**TRY IT:**
From the listing below, select every line where the word "width" appears.

☆ ☆ ☆ ☆ ☆ ☆ ☆

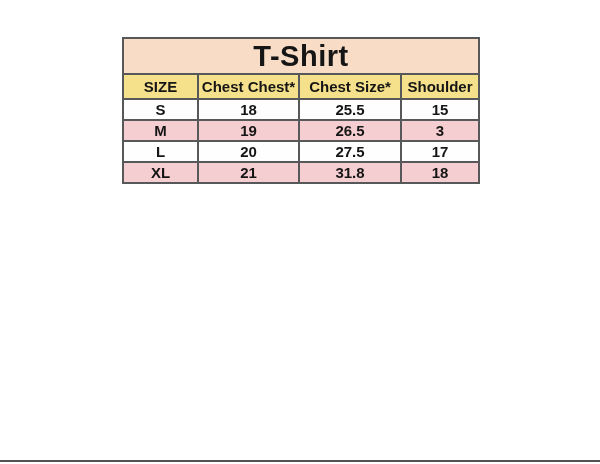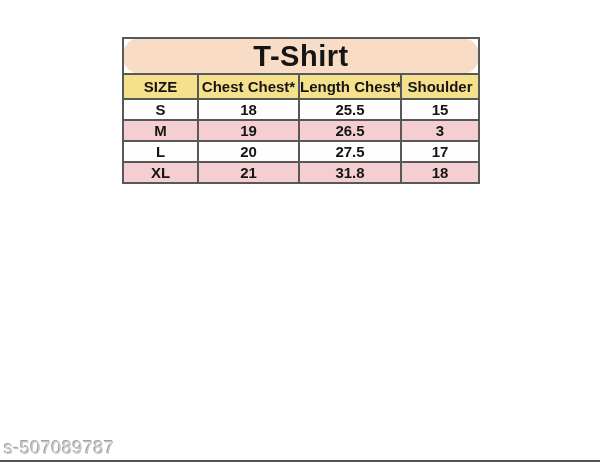--- a/index.html
+++ b/index.html
@@ -31,21 +31,20 @@
     vertical-align: middle;
     overflow: hidden;
     white-space: nowrap;
   }
 
   .title-cell {
     background: #f9dcc6;
     height: 36px;
     font-size: 29px;
     letter-spacing: 0.5px;
-    border-radius: 17px;
   }
 
   .header-row th {
     background: #f5e18b;
     height: 25px;
     font-size: 15px;
   }
   .header-row th.small-header { font-size: 15px; }
 
   .data-row td {
@@ -88,21 +87,21 @@
       <col style="width:102px">
       <col style="width:78px">
     </colgroup>
     <thead>
       <tr>
         <th class="title-cell" colspan="4">T-Shirt</th>
       </tr>
       <tr class="header-row">
         <th>SIZE</th>
         <th>Chest Chest*</th>
-        <th>Length Chest*</th>
+        <th>Chest Size*</th>
         <th class="small-header">Shoulder</th>
       </tr>
     </thead>
     <tbody>
         <tr class="data-row stripe-0">
           <td>S</td>
           <td>18</td>
           <td>25.5</td>
           <td>15</td>
         </tr>
@@ -120,17 +119,16 @@
         </tr>
         <tr class="data-row stripe-1">
           <td>XL</td>
           <td>21</td>
           <td>31.8</td>
           <td>18</td>
         </tr>
       </tbody>
   </table>
 
-  <div class="watermark">s-507089787</div>
 
   <div class="bottom-line"></div>
 
 </div>
 
 </body></html>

☆ ☆ ☆ ☆ ☆ ☆ ☆

**SOLUTION TO THIS TASK:**
       <col style="width:102px">
       <col style="width:78px">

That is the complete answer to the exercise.